## [WHAT TO PRODUCE]
Return each line of the entries that mentions the word "color".

## [RECORDS FOR PROCESSING]
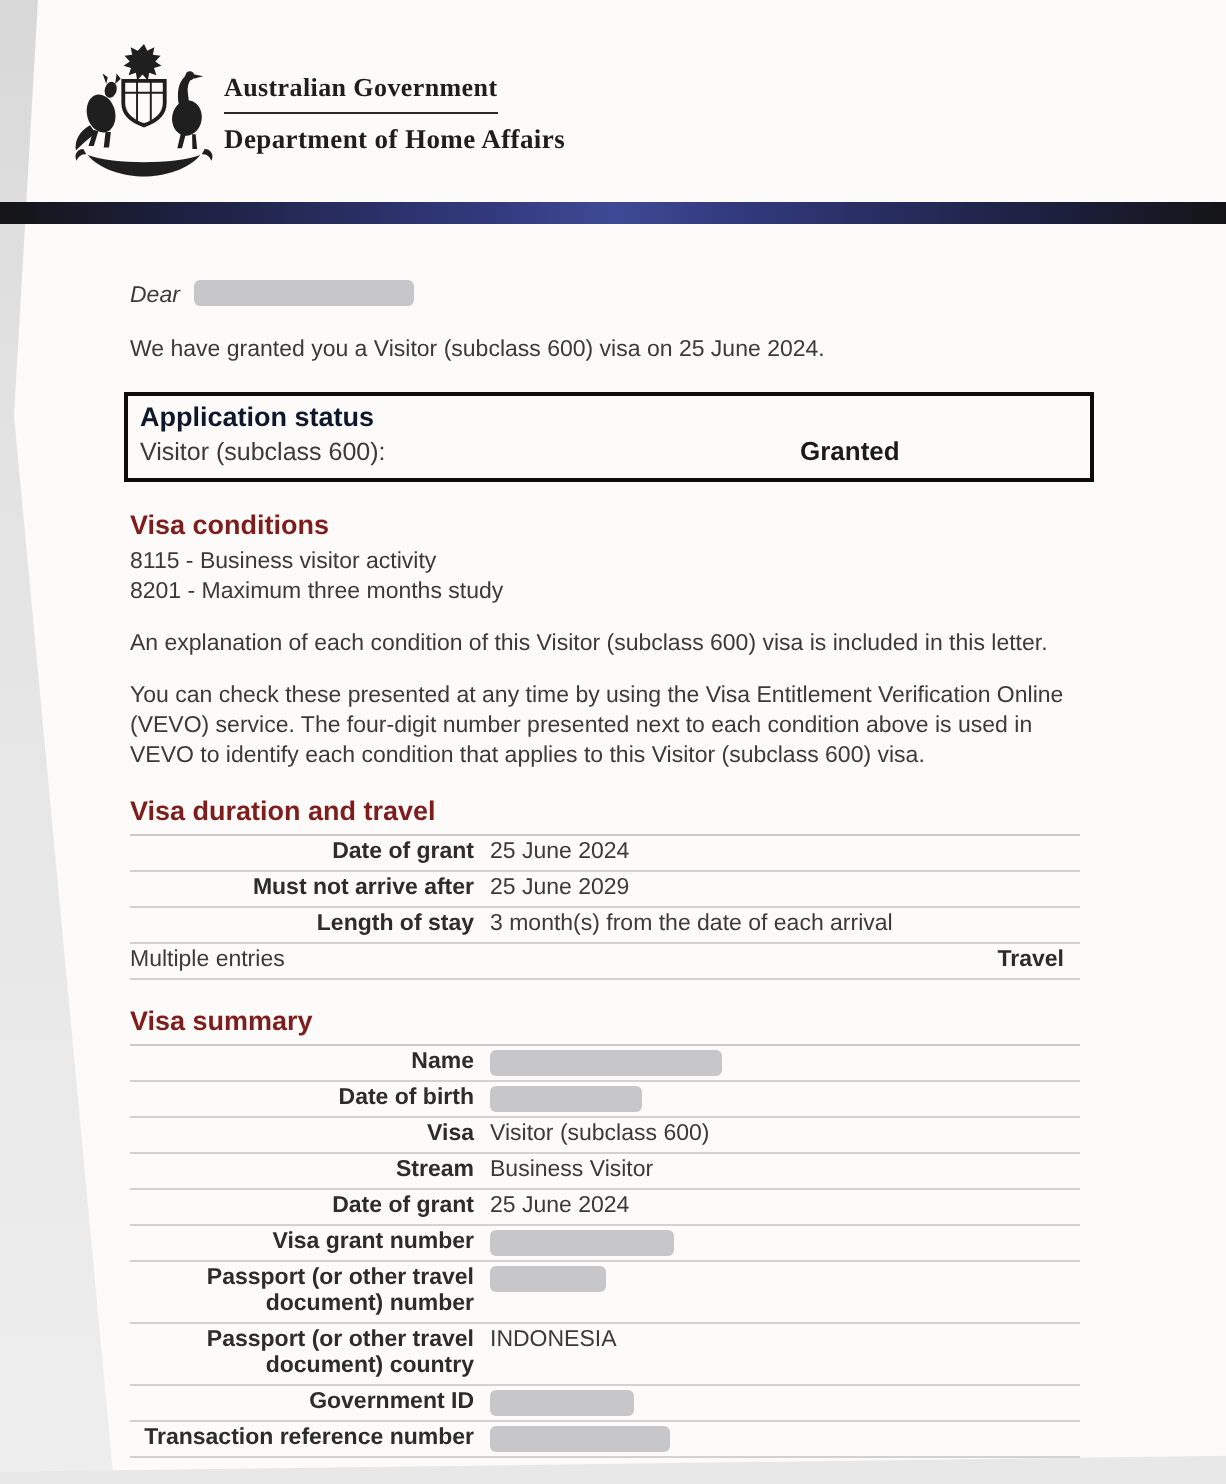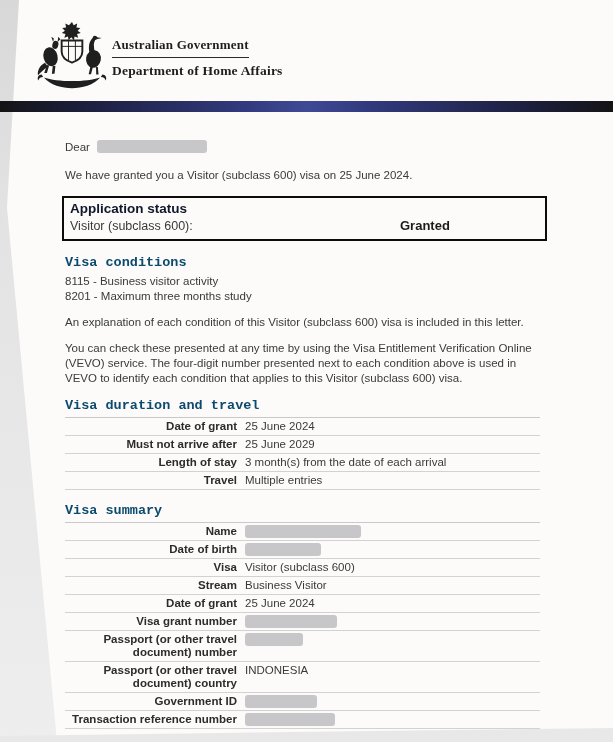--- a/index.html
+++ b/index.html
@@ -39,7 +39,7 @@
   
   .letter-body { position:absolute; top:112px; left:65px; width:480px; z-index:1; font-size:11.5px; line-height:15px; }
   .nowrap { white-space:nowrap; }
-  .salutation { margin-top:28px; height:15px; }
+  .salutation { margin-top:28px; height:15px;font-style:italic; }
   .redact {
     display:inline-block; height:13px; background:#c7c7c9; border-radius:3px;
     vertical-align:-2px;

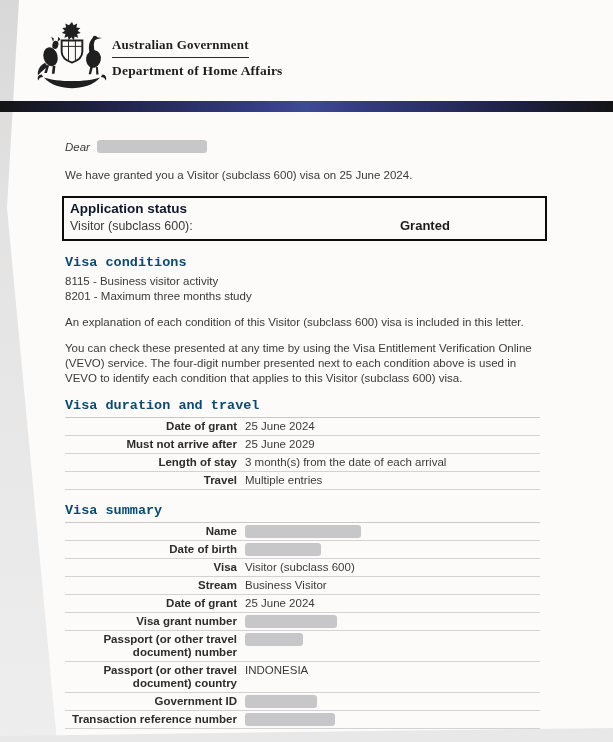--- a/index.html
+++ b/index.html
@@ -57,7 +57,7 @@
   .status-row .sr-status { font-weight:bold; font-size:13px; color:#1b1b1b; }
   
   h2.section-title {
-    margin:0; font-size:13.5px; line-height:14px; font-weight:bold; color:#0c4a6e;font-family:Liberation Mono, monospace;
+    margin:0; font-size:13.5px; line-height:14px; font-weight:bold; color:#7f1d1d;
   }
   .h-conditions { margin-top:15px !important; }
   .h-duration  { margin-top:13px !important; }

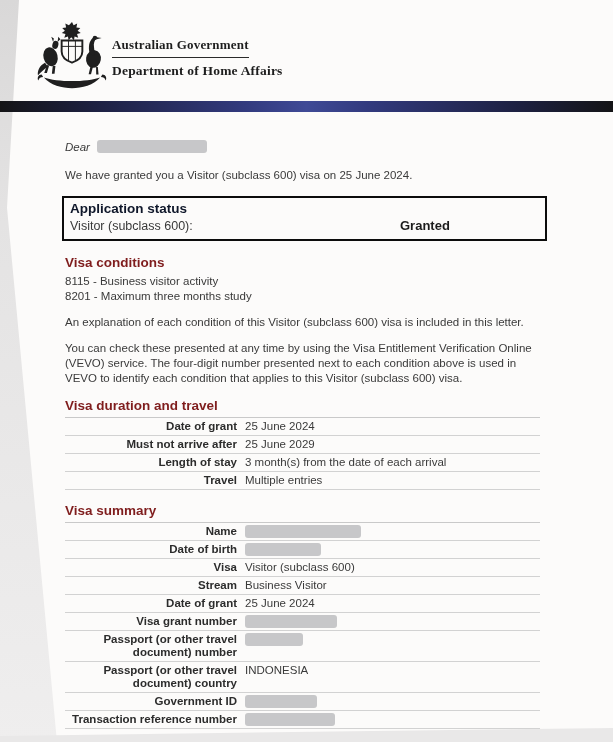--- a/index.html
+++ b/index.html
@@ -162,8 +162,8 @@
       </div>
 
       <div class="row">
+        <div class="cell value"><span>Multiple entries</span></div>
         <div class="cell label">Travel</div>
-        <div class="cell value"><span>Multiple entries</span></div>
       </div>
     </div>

...

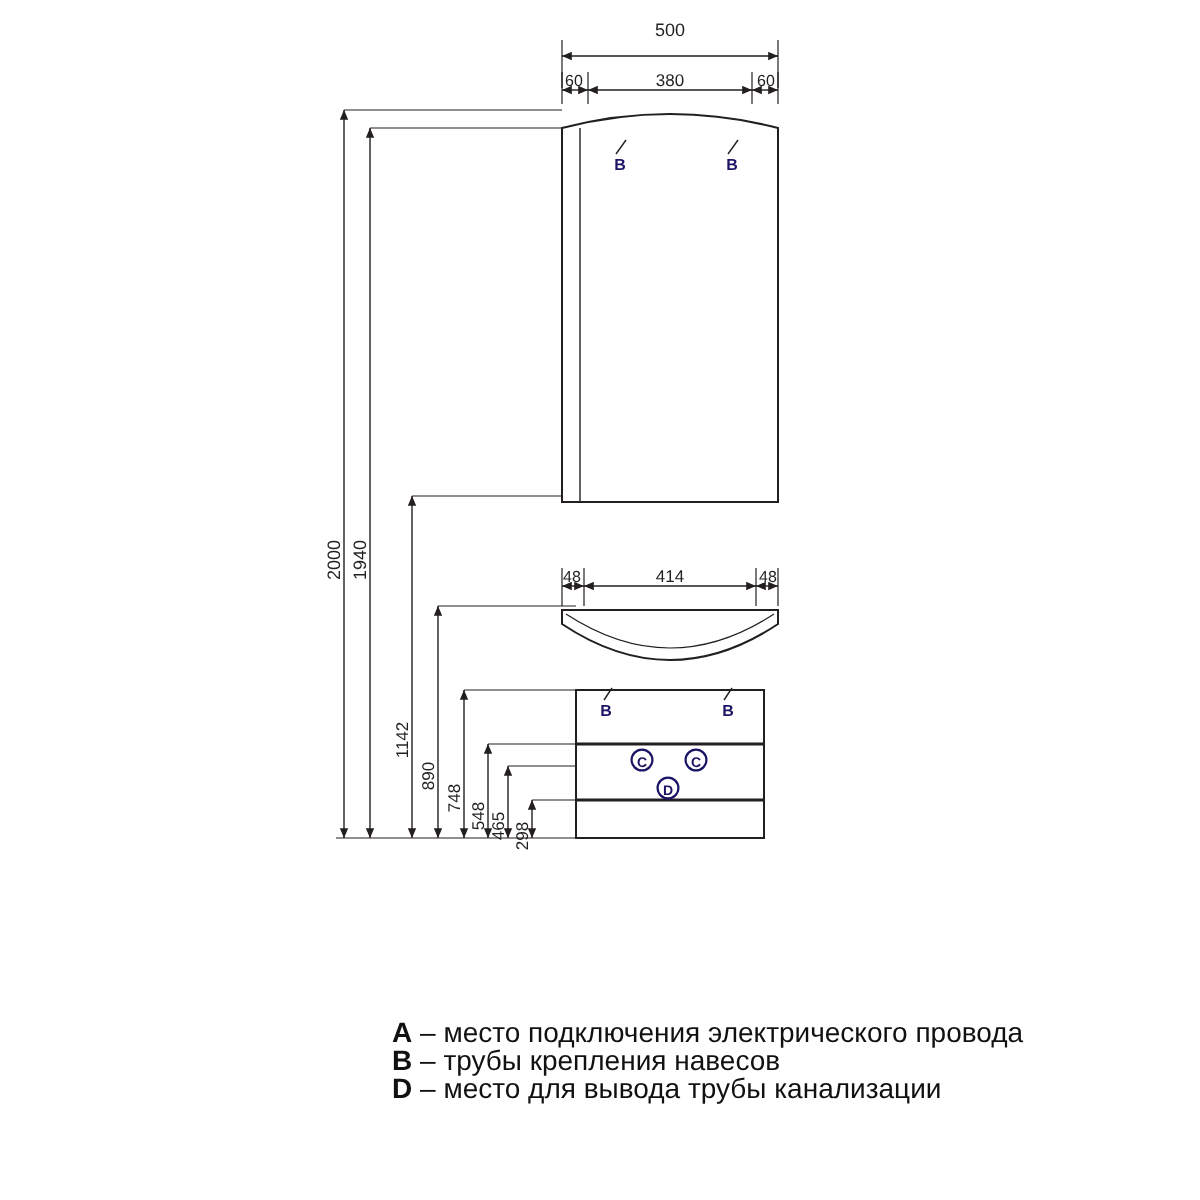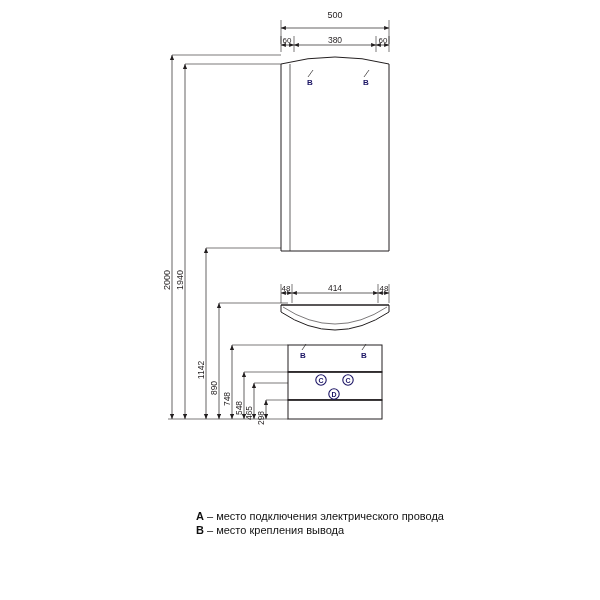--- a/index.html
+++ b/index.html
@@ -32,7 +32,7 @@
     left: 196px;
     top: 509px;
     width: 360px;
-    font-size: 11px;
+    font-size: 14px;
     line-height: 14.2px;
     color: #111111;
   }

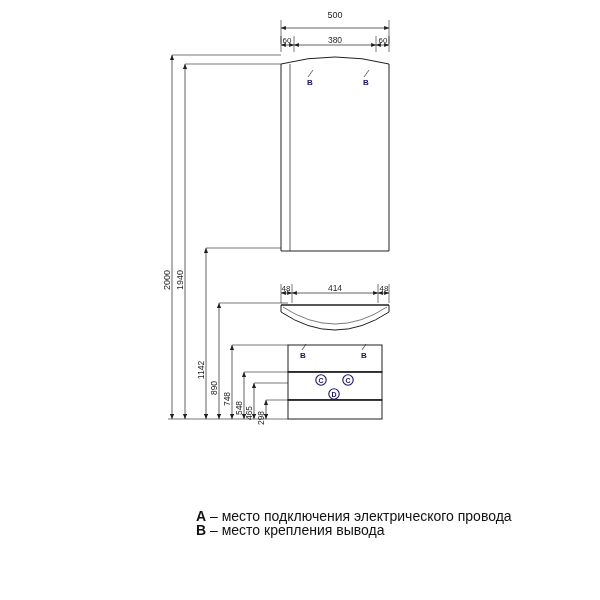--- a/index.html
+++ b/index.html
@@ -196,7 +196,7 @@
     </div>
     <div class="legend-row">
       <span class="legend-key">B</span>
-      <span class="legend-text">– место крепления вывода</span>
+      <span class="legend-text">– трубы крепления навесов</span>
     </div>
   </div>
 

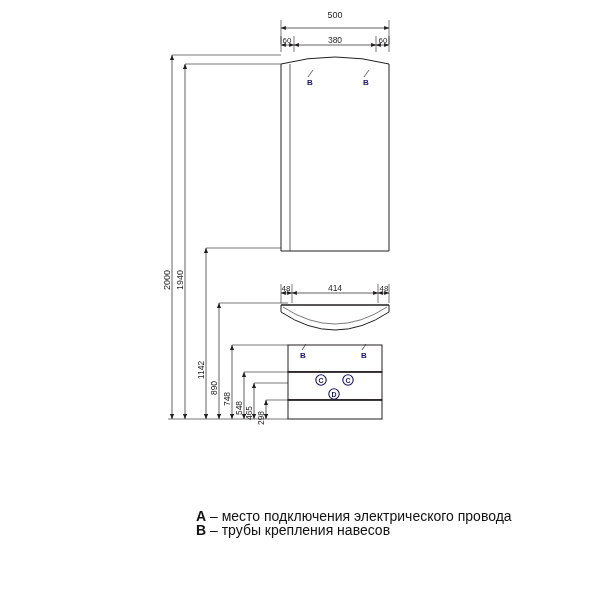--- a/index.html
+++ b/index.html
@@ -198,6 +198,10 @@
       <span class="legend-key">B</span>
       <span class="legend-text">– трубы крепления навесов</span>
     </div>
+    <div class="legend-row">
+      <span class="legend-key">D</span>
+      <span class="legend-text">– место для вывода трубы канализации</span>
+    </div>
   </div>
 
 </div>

## [RESPONSE TO THIS EXERCISE]
   .status-row .sr-status { font-weight:bold; font-size:13px; color:#1b1b1b; }
-    margin:0; font-size:13.5px; line-height:14px; font-weight:bold; color:#0c4a6e;font-family:Liberation Mono, monospace;
+    margin:0; font-size:13.5px; line-height:14px; font-weight:bold; color:#7f1d1d;
     color: #111111;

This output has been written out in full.